Everyone in the room seemed to be looking at me, awaiting my reply. I couldn’t imagine why this
was so, but there was no mistaking it. I said, “I’m not sure I know the difference between a vision and
a program.”
“Recycling is a program,” B said. “Supporting earth-friendly legislation is a program. You don’t
need a new vision to engage in either of these programs.”
“Are you saying that such programs are a waste of time?”
“Not at all, though they do tend to give people a false sense of progress and hope. Programs are
initiated in order to counter or defeat vision.”
“Give me an example of what you mean by vision.”
“Vision in our culture supports isolation, for example. It supports a separate home for every family.
It supports locks on the doors.

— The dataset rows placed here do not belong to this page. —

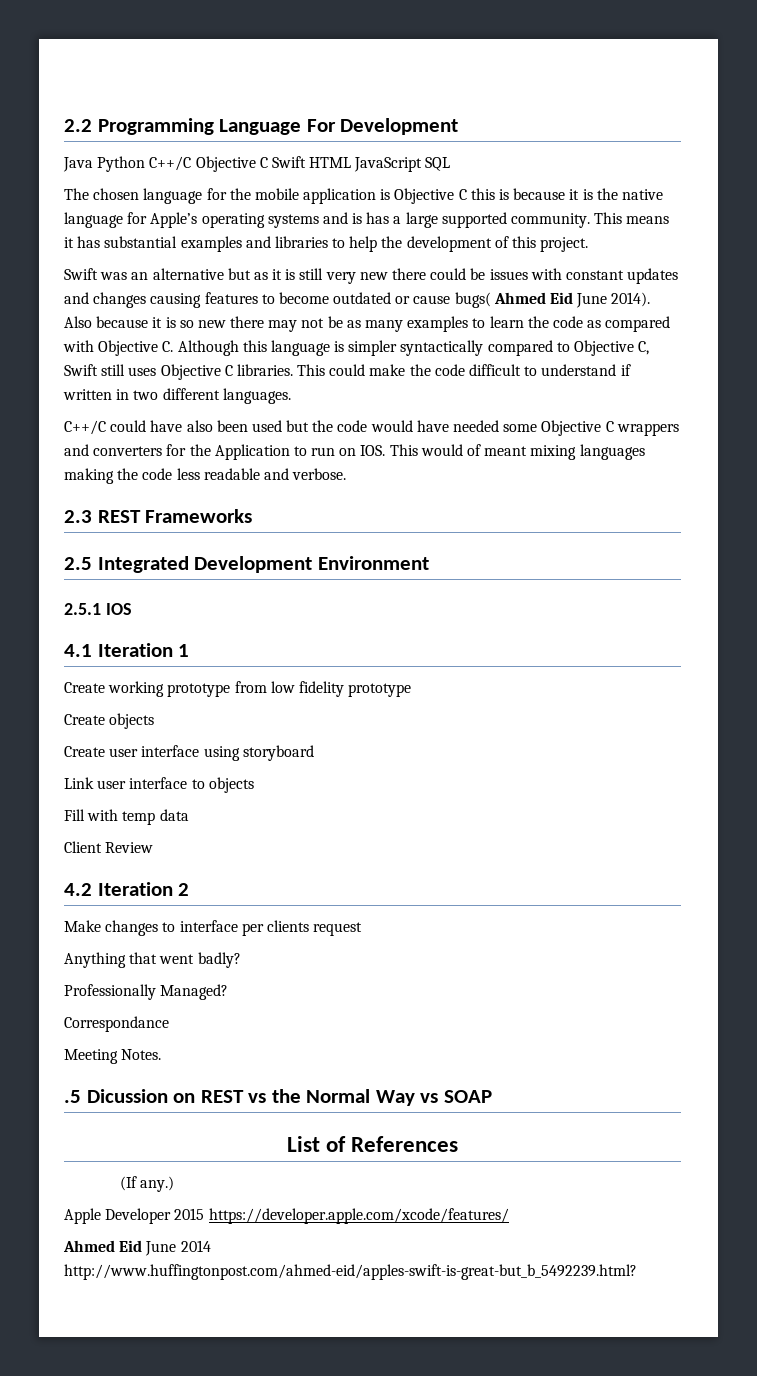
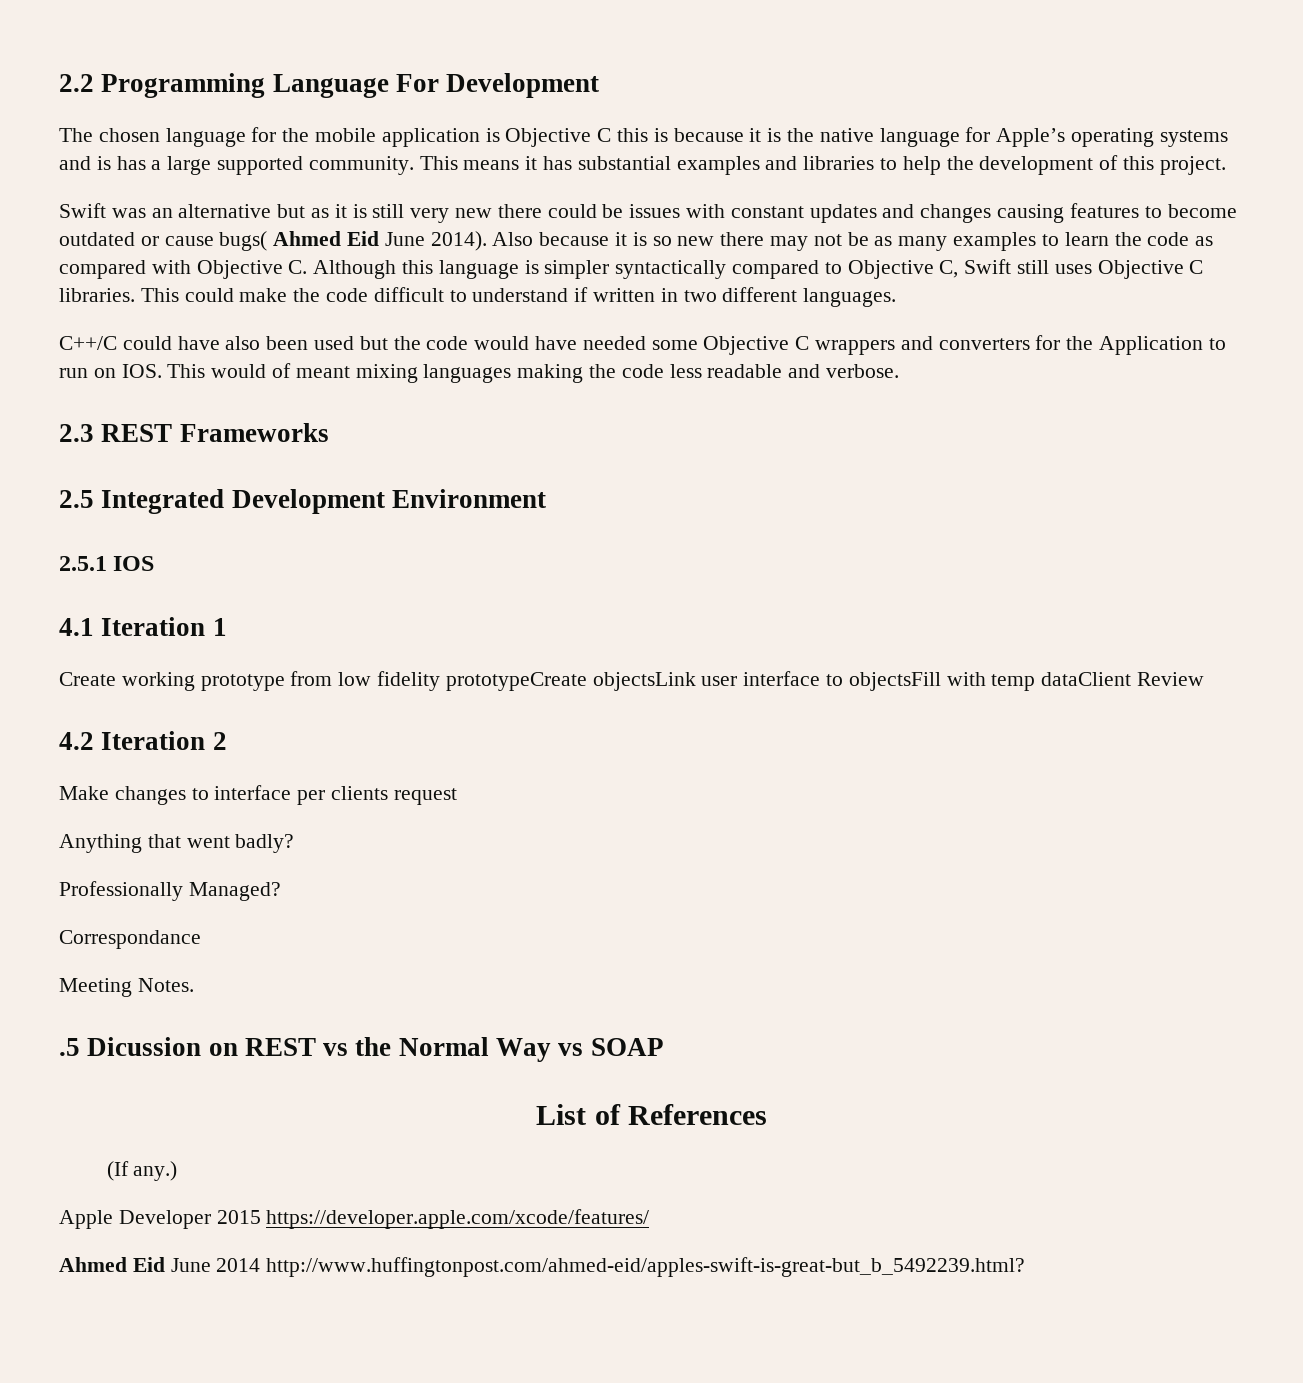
- Java Python C++/C Objective C Swift HTML JavaScript SQL
- Create working prototype from low fidelity prototype
- Create objects
- Create user interface using storyboard
- Link user interface to objects
- Fill with temp data
- Client Review
+ Create working prototype from low fidelity prototypeCreate objectsLink user interface to objectsFill with temp dataClient Review

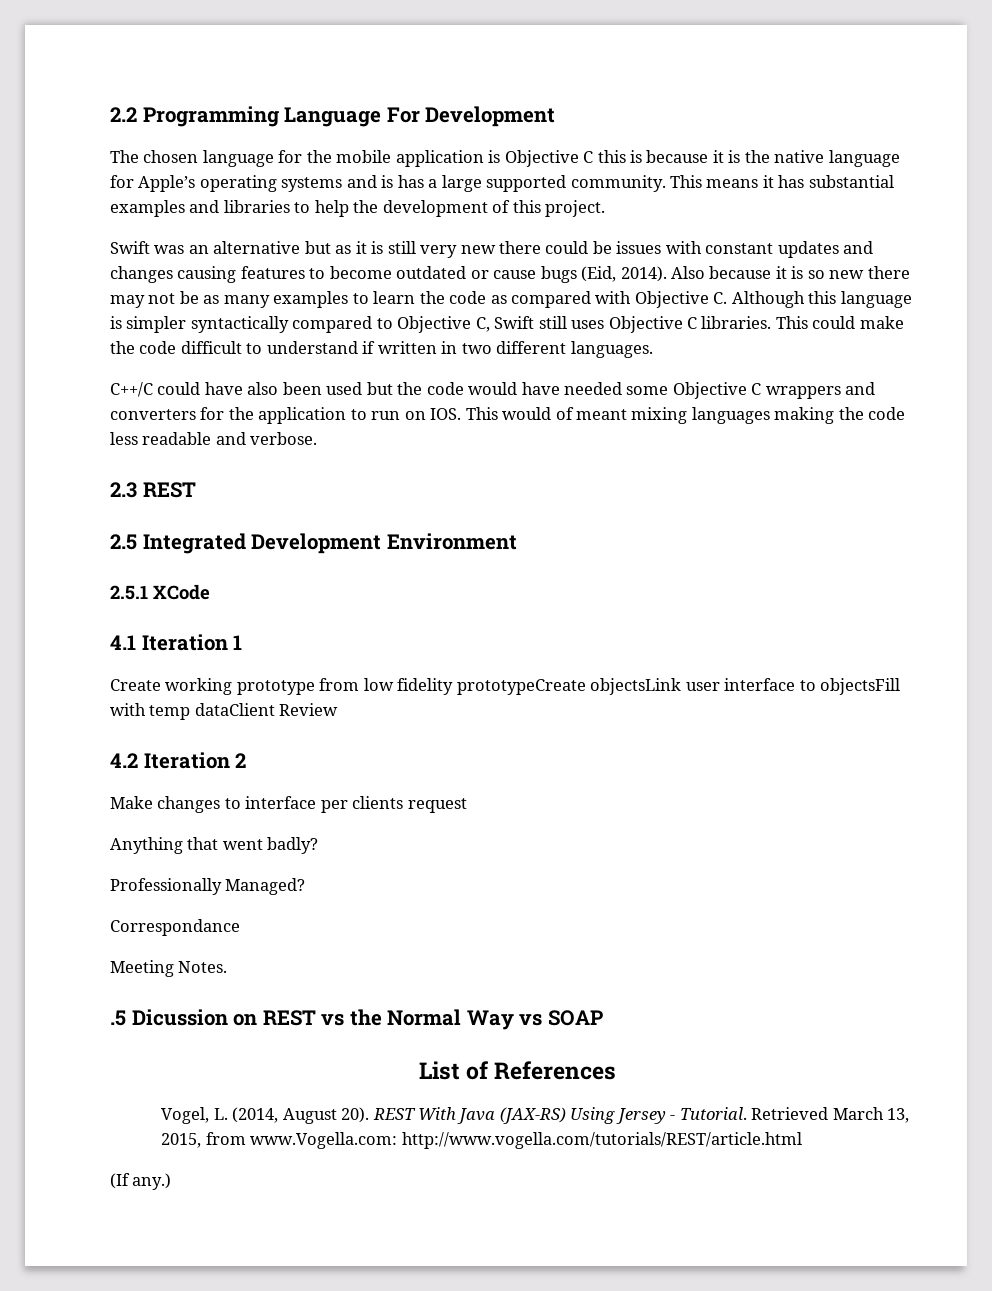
- Swift was an alternative but as it is still very new there could be issues with constant updates and changes causing features to become outdated or cause bugs( Ahmed Eid June 2014).
+ Swift was an alternative but as it is still very new there could be issues with constant updates and changes causing features to become outdated or cause bugs (Eid, 2014).
- C++/C could have also been used but the code would have needed some Objective C wrappers and converters for the Application to run on IOS. This would of meant mixing languages making the code less readable and verbose.
+ C++/C could have also been used but the code would have needed some Objective C wrappers and converters for the application to run on IOS. This would of meant mixing languages making the code less readable and verbose.
- 2.3 REST Frameworks
+ 2.3 REST
- 2.5.1 IOS
+ 2.5.1 XCode
+ Vogel, L. (2014, August 20). REST With Java (JAX-RS) Using Jersey - Tutorial. Retrieved March 13, 2015, from www.Vogella.com: http://www.vogella.com/tutorials/REST/article.html
  (If any.)
- Apple Developer 2015 https://developer.apple.com/xcode/features/
- Ahmed Eid June 2014 http://www.huffingtonpost.com/ahmed-eid/apples-swift-is-great-but_b_5492239.html?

It powerfully supports staying isolated behind your locked doors and
viewing the world electronically. Since this is the case, no programs are needed to encourage people to
stay home and watch television. On the other hand, if you want to get people to turn off their television
sets and leave their homes, that’s when you need a program.”
“I see—I think.”
“Isolation is supported by vision, so it takes care of itself, but community building isn’t, so it has to
be supported by programs. Programs invariably run counter to vision, and so have to be thrust on
people—have to be ‘sold’ to people. For example, if you want people to live simply, reduce
consumption, reuse, and recycle, you must create programs that encourage such behaviors. But if you
want them to consume a lot and waste a lot, you don’t need to create programs of encouragement,
because these behaviors are supported by our cultural vision.”
“Yes, I see.”
“Vision is the flowing river. Programs are sticks set in the riverbed to impede the flow. What I’m
saying is that the world will not be saved by people with programs. If the world is saved, it will be
saved because the people living in it have a new vision.”
“In other words, people with a new vision will have new programs.”
“No, that’s not what I’m saying. I repeat: Vision doesn’t need programs. Vision is the flowing river.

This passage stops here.